Wie in den Vorjahren geht das Buch in mehreren Beiträgen auf Grundrechtsverletzungen gegenüber Flüchtlingen ein. Nach wie vor ist zu beklagen, dass das deutsche Aufenthaltsrecht Familien auseinanderreißt: Das Recht auf Familiennachzug darf nur wahrnehmen, wenn die Angehörigen einen Deutschtest bestehen. Mit dem Schutz von Ehe und Familie ist dies nicht in Einklang zu bringen, da gerade in Herkunftsländern von Flüchtlingen Sprachkurse oftmals nicht erreichbar sind und so die geforderten Deutschkenntnisse für viele nicht erfüllbar sind. Die Familien bleiben über Jahre oder dauerhaft getrennt.
Der Schutz der Familie steht auch in einem Beitrag über das so genannte Tarakhel-Urteil des Europäischen Gerichtshofs für Menschenrechte im Zentrum. Mit dieser Entscheidung wurden Abschiebungen von Familien nach Italien im Rahmen des Dublin-Verfahrens untersagt, wenn insbesondere den Kindern in Italien eine menschenrechtswidrige Behandlung droht. Der Grundrechte-Report sieht dieses erneute Eingreifen des Straßburger Gerichtes als Beleg dafür an, dass das Dublin-System zu gravierenden Menschenrechtsverletzungen an Flüchtlingen führt. Es zwing ihnen Lebensbedingungen auf, die völlig inakzeptabel sind.
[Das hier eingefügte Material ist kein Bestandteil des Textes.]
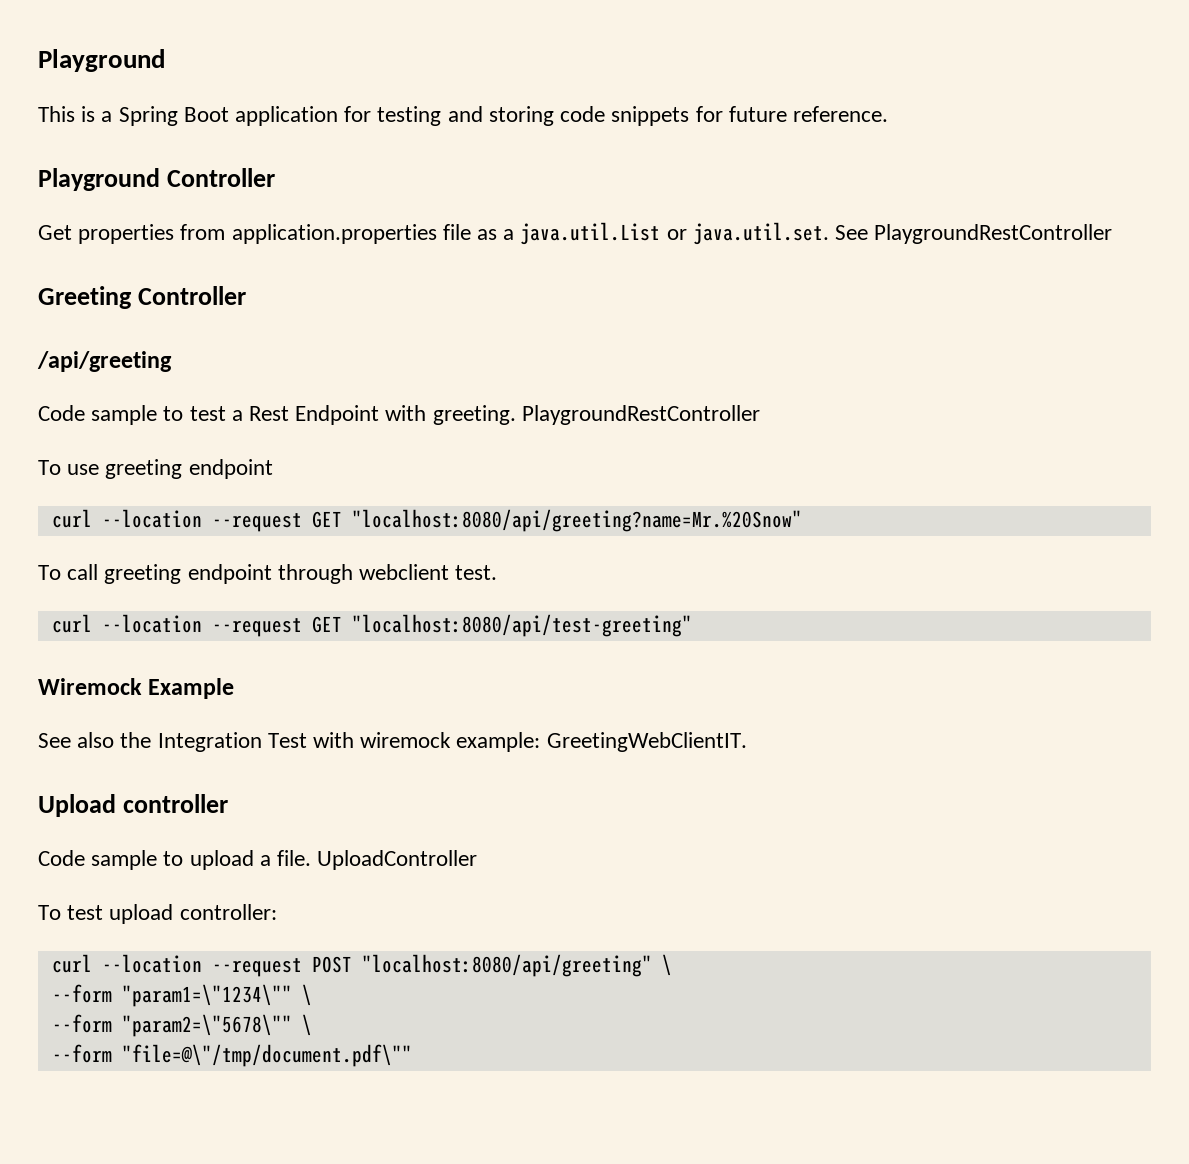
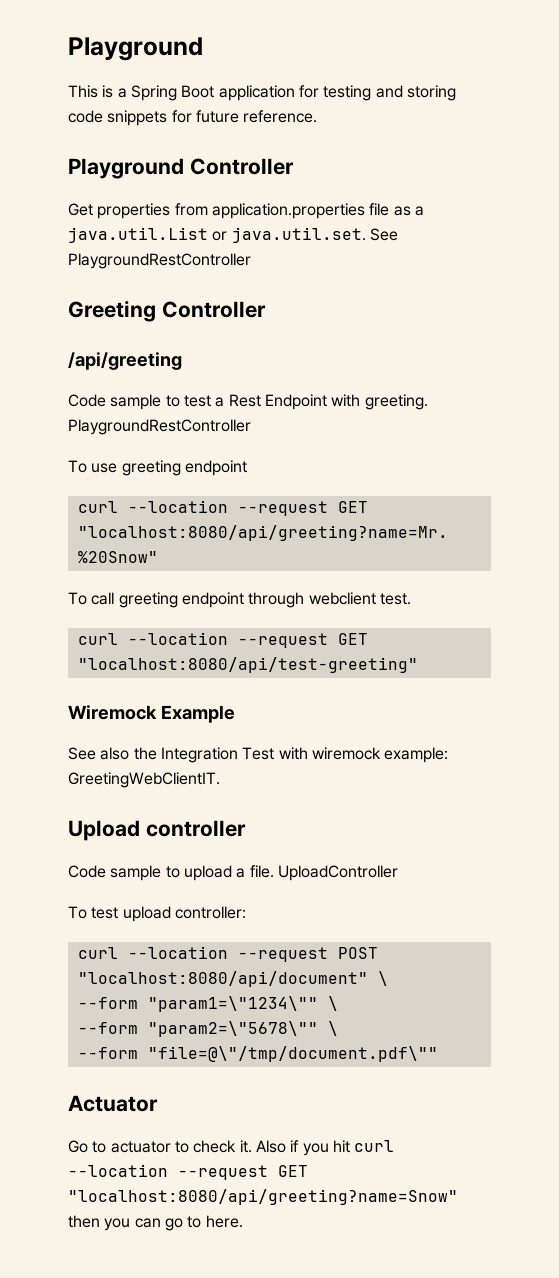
- curl --location --request POST "localhost:8080/api/greeting" \
+ curl --location --request POST "localhost:8080/api/document" \
+ Actuator
+ Go to actuator to check it. Also if you hit curl --location --request GET "localhost:8080/api/greeting?name=Snow" then you can go to here.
Residenzpflicht und eingeschränkte Gesundheitsversorgung nach dem AsylbLg
Zwei weitere Beiträge beleuchten die diskriminierende Sonderbehandlung, der Asylsuchende in Deutschland nach wie vor ausgesetzt sind: In einem Beitrag geht es um die nach wie vor bestehende Residenzpflicht, die der Gesetzgeber im letzten Jahr nur halbherzig eingeschränkt hat. Nach wie vor kann Asylsuchenden unter Strafandrohung verboten werden, ihr Bundesland zu verlassen. Eine weitere Diskriminierung besteht in der eingeschränkten Gesundheitsversorgung, die in Einzelfällen sogar zum Tod von Menschen führte. Denn Asylsuchende müssen eine ärztliche Behandlung jeweils beim Amt beantragen und haben grundsätzlich nur einen Anspruch auf akute Schmerzbehandlung. Bürokratie und Unklarheiten bei der Kostenübernahme können im Extremfall zur Nichtbehandlung führen – im Zweifel ist dies lebensgefährlich.
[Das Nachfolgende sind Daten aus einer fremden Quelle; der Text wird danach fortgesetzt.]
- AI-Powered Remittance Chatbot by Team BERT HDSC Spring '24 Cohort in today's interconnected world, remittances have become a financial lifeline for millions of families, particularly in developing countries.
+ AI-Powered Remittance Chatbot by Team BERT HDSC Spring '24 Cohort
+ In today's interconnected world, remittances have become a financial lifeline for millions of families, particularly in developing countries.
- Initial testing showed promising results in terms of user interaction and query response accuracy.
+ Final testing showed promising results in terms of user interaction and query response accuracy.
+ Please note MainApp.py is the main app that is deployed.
Der Grundrechte-Report bericht nicht nur über Missstände, sondern auch über Erfolge beim Einsatz für die Menschenrechte. So konnte im Berichtszeitraum zwei maßgebliche Urteile (BGH und EuGH) erreicht werden, die die Praxis der Abschiebungshaft als weitgehend rechtswidrig deklarierten, so dass fast alle Inhaftierten freigelassen werden mussten. Der Vollzug in einem normalen Strafgefängnis ist mit europäischem Recht nicht vereinbar. Und in Dublin-Fällen wurde bislang ohne gesetzliche Grundlage inhaftiert – was weder mit dem EU-Recht, noch dem Grundgesetz vereinbar ist. Ein schöner Erfolg für die Grund- und Menschenrechte – wenn es auch viel zu lange gedauert hat, bis es dazu gekommen ist.